How to build a challenge dashboard: The history and evolution of LEGO sets

Tools used in this project
How to build a challenge dashboard: The history and evolution of LEGO sets

Power BI LEGO dashboard

About this project


I built this challenge dashboard just for fun. As you can see, I got my first LEGO set in 1972 at the age of 4, While analyzing the data, I was delighted to discover this particular set.

Because I did not have that much time to build the dashboard, I hardly made any changes in Power Query due to time constraints. and I didn't build a star schema. The measures in DAX are super simple and I didn't search for any remarkable insight.

What I did do was try to build an eye-catching, exploratory 1 pager, with the possibility of "exploring the history and evolution of LEGO sets from the past 5 decades" as asked for.

I focussed on a clear layout.

The data

Here is the link to the data provided by Maven: Link


The analysis

It is a very simple dataset. You can walk through the embedded version above, to have a look at the process of building the dashboard. I kept the first tabs visible.

I always start with a few simple DAX measures and a few simple visuals, bars, and lines, to see if I can find some insights to dive in and which dimensions are interesting to show.

In the end, these are the only measures I used. So you don't have to be an advanced Modeller and DX expert to build a challenge dashboard!!!

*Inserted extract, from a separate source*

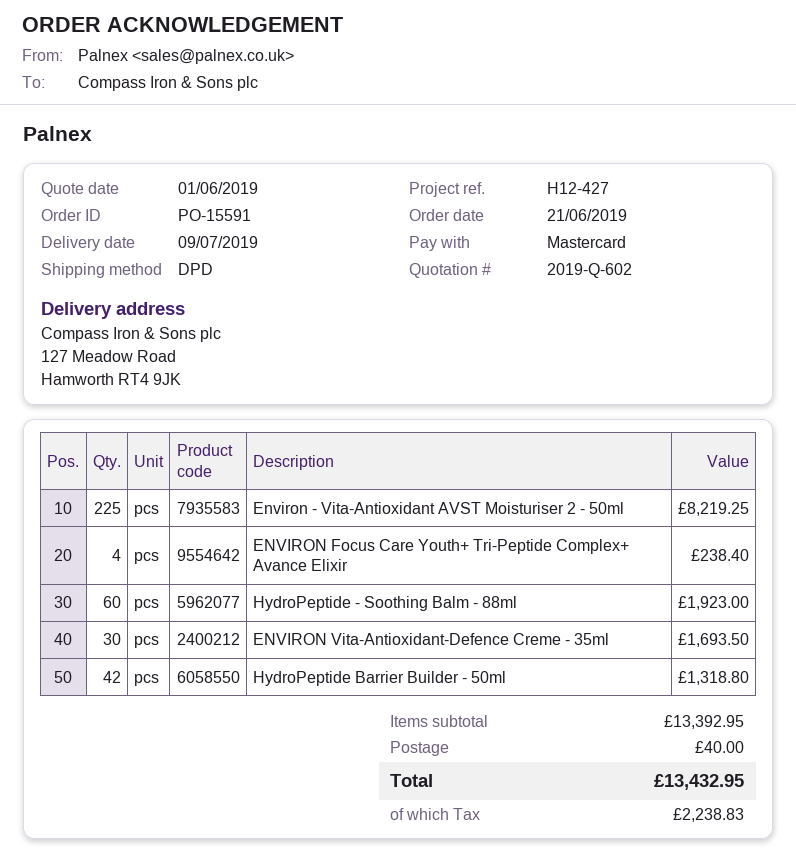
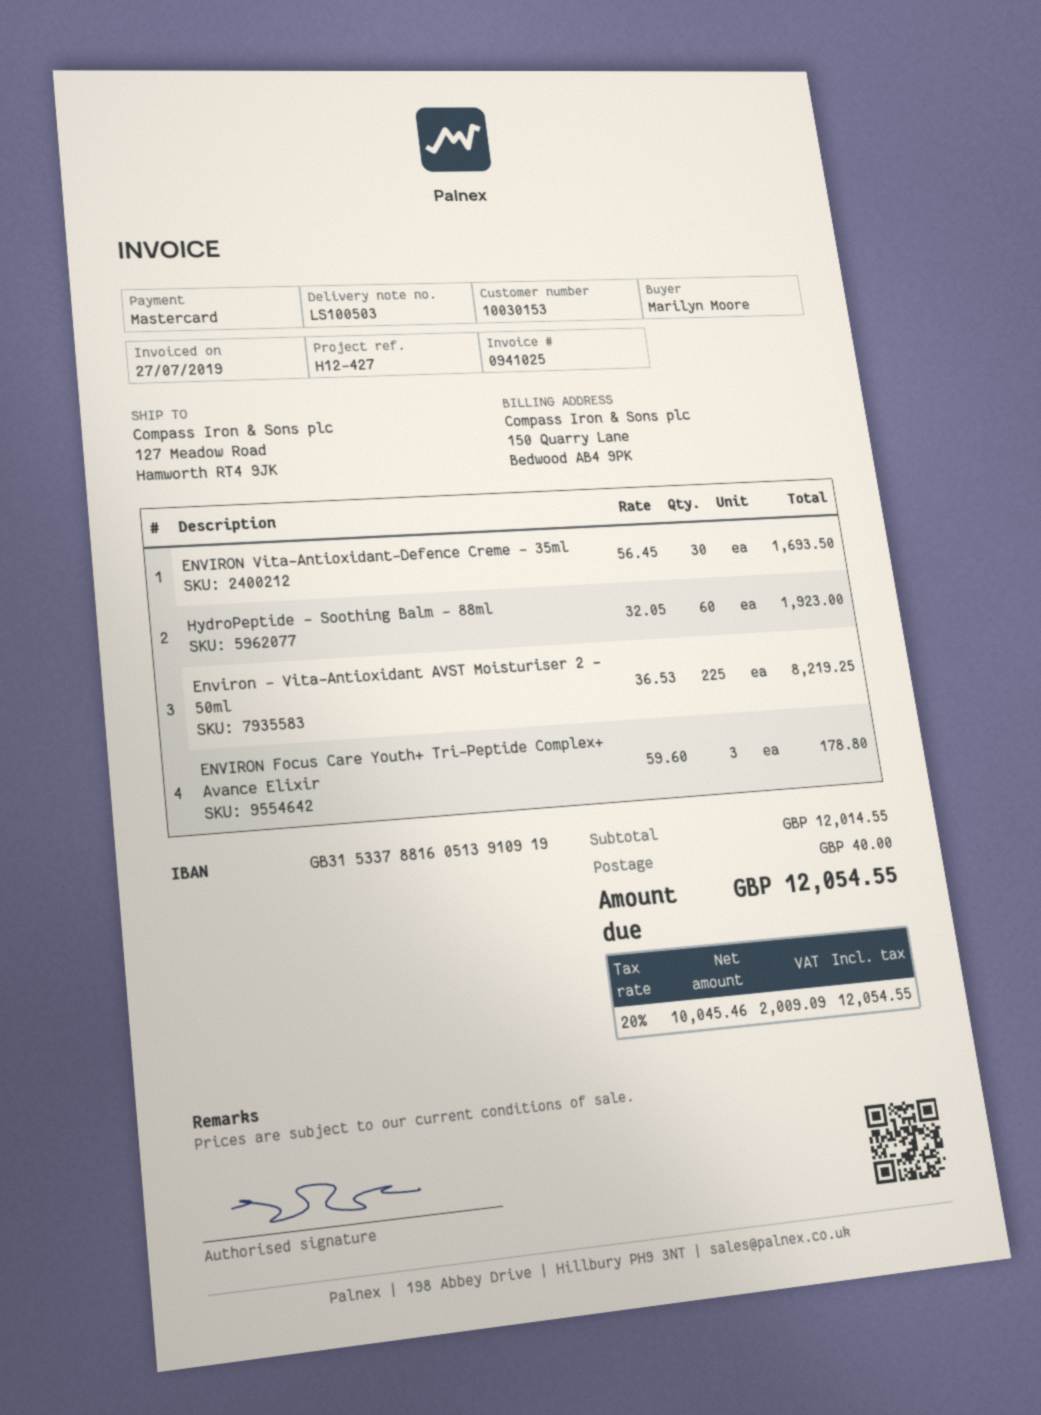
ENVIRON Focus Care Youth+ Tri-Peptide Complex+ Avance Elixir: 4 for 238.40 -> 3 for 178.80
HydroPeptide Barrier Builder - 50ml: 42 for 1318.80 -> none
subtotal: 13392.95 -> 12014.55
tax: 2238.83 -> 2009.09
total: 13432.95 -> 12054.55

Sets (#) = COUNT(lego_sets[set_id])

Pieces (#) = SUM(lego_sets[pieces])

Mini figs (#) = SUM(lego_sets[minifigs])

Av Pieces per set (#) = 
DIVIDE([Pieces (#)] ; [Sets (#)])

For this challenge, I walked through the entries in this Maven post Link

I was especially looking for what measures were used, what insights were found, and what design I liked most. I found a few who inspired me and helped me to find my direction.


The first and the fourth inspired me a lot with the divide of the page into two parts. I also took over the idea of placing a LEGO set in the bottom right corner. I've chosen my first LEGO set, the Swiss Chalet.

In Jeroen's entry, I liked the price per brick, you can see me playing around with that measure on the first and third tab of my embedded dashboard, above. But I needed a second axis in the line chart and there were only limited sets with data on the prices, so I skipped that one.

I liked the simple line and bar charts in Paul's entry, and as you see, they ended up in mine too.

The visuals

Practice what you preach!

The visuals needed to be as clean as possible.

In my opinion, the only visuals you need for most cases are Power BI Core card-, bar- and line charts.

I used the new card visual because of its possibility to use an accent bar. I used the accent bar to create harmony in the call-out value, the bar chart, and the line chart. 1 color per measure.


So the card visual contains all 3 measures, each with another color, and I stretched them out to the bottom to make place for the bar charts which I placed on top.

The one thing I couldn't find is creating some extra space between the accent bar and the call-out value.

I wanted to try out the new slicer too, but in the end, I couldn't find consistent icons or pictures to the themes so I kept them empty, only text.

For the line chart, I used the same colors as for the bars and a stroke width of 3, to match with the bar chart.

The key Insights

I didn't take the time to find some key insights this time. I wanted to create a nice-looking dashboard in which you can choose one of the 6 biggest themes or for a year to click on the line chart.

The design

For the design, I used Microsoft Whiteboard. A useful tool for putting all your inspirations together.


I gathered color themes, the picture of my first LEGO set, nice dashboards from "others" logos, and more.

It is very easy to put something on the whiteboard AND get it back from there.

I began creating my dashboard with a preliminary sketch on paper. And then directly in Power BI, I'm usually not sketching a lot on paper 😅.



I took the idea of splitting the canvas in red and white, with slicers top right, and visuals in a red box, 3 cards, 3 bars, and a line chart.

The Swiss house was already there but bordered with the same red line as the visuals.

From there I started to fill in the visuals, added text, and tried out different layouts.

I've chosen the orange, lime, and green from the LEGO theme because they make me smile, they give me the DUPLO feeling. I've played a lot with my boys, building high DUPLO towers and zoos with walls and lots of animals.



For me, it's all about consistency and focus. This dashboard isn't perfect, for sure, but I tried to follow my own rules as well as possible.

  • Work clean, no titles, axes, and gridlines where they are not needed
  • Use colors with a reason and keep them consistent
  • Use letter types, sizes, and colors consistent
  • Make the dashboard as simple and user-friendly as possible

I wanted to practice with the new card and slicer visuals. It didn't work out the way I thought it would be. However, I learned to use the accent bar for color consistency and guidance.